Collection entries
-*-*-
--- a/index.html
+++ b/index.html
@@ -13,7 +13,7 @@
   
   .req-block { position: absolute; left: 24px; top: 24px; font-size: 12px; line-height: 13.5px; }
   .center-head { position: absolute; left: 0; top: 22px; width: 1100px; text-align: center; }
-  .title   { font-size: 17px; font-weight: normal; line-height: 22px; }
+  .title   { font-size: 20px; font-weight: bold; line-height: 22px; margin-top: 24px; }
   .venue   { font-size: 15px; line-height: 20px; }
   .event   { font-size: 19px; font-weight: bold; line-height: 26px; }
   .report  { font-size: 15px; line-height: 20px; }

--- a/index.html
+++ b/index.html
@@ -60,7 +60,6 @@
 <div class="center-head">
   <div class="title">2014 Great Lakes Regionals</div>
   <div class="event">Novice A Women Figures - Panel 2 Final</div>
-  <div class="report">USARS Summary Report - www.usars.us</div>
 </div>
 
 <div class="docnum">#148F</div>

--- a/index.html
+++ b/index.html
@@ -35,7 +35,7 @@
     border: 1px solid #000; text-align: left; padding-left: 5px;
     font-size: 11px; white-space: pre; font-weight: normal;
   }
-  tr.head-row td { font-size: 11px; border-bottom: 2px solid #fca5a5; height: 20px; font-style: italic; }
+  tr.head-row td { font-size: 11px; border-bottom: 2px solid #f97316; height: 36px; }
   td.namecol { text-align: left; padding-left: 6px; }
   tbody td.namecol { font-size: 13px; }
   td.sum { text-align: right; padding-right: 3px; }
-*-*-
> **Problem**: The line containing "left; padding-left: 6px;" opens the range, and the last line of the entries closes it; copy that range exactly.

> **Response to this exercise**:
   td.namecol { text-align: left; padding-left: 6px; }
   tbody td.namecol { font-size: 13px; }
   td.sum { text-align: right; padding-right: 3px; }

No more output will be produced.